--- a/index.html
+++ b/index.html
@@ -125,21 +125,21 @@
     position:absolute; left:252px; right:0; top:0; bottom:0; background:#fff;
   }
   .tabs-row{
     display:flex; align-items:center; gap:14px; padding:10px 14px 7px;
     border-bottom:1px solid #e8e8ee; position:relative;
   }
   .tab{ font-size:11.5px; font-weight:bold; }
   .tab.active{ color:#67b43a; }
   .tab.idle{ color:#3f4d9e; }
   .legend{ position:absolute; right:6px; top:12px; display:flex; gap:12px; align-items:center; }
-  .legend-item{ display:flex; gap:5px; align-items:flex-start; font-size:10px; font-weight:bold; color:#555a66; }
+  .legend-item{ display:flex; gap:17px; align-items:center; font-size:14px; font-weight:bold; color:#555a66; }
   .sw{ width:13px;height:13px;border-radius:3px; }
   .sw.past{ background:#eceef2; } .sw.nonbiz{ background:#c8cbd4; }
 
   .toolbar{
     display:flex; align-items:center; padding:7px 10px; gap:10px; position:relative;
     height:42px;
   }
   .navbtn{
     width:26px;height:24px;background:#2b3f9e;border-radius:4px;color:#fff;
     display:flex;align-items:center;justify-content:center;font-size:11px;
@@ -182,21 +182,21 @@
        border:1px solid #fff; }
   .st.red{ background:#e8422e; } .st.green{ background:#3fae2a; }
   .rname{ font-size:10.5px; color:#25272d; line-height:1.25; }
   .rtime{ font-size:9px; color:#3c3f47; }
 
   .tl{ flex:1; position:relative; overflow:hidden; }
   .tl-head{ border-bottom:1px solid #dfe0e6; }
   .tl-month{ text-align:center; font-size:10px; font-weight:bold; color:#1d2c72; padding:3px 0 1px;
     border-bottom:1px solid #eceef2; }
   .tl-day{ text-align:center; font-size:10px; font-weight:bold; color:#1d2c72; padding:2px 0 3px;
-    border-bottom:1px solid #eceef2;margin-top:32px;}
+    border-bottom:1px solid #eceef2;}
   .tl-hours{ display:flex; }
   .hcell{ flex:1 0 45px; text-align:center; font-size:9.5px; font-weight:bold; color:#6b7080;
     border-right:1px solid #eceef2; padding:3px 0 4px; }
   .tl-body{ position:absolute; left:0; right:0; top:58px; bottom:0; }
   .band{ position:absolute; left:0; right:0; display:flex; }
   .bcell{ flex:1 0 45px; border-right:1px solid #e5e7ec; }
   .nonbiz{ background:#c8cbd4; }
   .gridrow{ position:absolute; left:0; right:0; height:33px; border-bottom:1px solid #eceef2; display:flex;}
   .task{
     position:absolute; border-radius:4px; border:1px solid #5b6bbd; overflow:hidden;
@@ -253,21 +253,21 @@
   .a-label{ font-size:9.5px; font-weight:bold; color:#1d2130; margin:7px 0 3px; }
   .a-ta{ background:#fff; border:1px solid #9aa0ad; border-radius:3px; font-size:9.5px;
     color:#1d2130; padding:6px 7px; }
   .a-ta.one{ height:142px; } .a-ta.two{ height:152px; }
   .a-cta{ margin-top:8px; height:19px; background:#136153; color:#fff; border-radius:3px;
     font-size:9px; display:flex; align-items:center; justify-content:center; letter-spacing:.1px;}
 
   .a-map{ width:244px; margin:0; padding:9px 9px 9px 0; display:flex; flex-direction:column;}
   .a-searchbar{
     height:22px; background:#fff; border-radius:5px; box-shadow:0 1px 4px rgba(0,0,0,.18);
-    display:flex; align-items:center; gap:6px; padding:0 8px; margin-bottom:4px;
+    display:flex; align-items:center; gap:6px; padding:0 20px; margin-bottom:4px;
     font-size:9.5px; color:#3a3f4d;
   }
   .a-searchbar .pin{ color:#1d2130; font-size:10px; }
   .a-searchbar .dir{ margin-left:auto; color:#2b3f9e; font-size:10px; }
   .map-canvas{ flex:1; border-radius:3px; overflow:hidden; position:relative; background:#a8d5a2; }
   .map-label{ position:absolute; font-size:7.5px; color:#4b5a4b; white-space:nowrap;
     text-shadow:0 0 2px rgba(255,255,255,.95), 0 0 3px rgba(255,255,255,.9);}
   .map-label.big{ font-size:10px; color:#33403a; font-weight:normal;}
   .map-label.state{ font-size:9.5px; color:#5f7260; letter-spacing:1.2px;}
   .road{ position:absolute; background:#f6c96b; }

::::::

WHAT IS EXPECTED >> Set down exactly the lines of the data above, beginning with the line that has "left:0; right:0; display:flex;" and ending with the line that has "background:#136153; color:#fff; border-radius:3px;", and no others.

SOLUTION FOR THIS TASK >>
   .band{ position:absolute; left:0; right:0; display:flex; }
   .bcell{ flex:1 0 45px; border-right:1px solid #e5e7ec; }
   .nonbiz{ background:#c8cbd4; }
   .gridrow{ position:absolute; left:0; right:0; height:33px; border-bottom:1px solid #eceef2; display:flex;}
   .task{
     position:absolute; border-radius:4px; border:1px solid #5b6bbd; overflow:hidden;
@@ -253,21 +253,21 @@
   .a-label{ font-size:9.5px; font-weight:bold; color:#1d2130; margin:7px 0 3px; }
   .a-ta{ background:#fff; border:1px solid #9aa0ad; border-radius:3px; font-size:9.5px;
     color:#1d2130; padding:6px 7px; }
   .a-ta.one{ height:142px; } .a-ta.two{ height:152px; }
   .a-cta{ margin-top:8px; height:19px; background:#136153; color:#fff; border-radius:3px;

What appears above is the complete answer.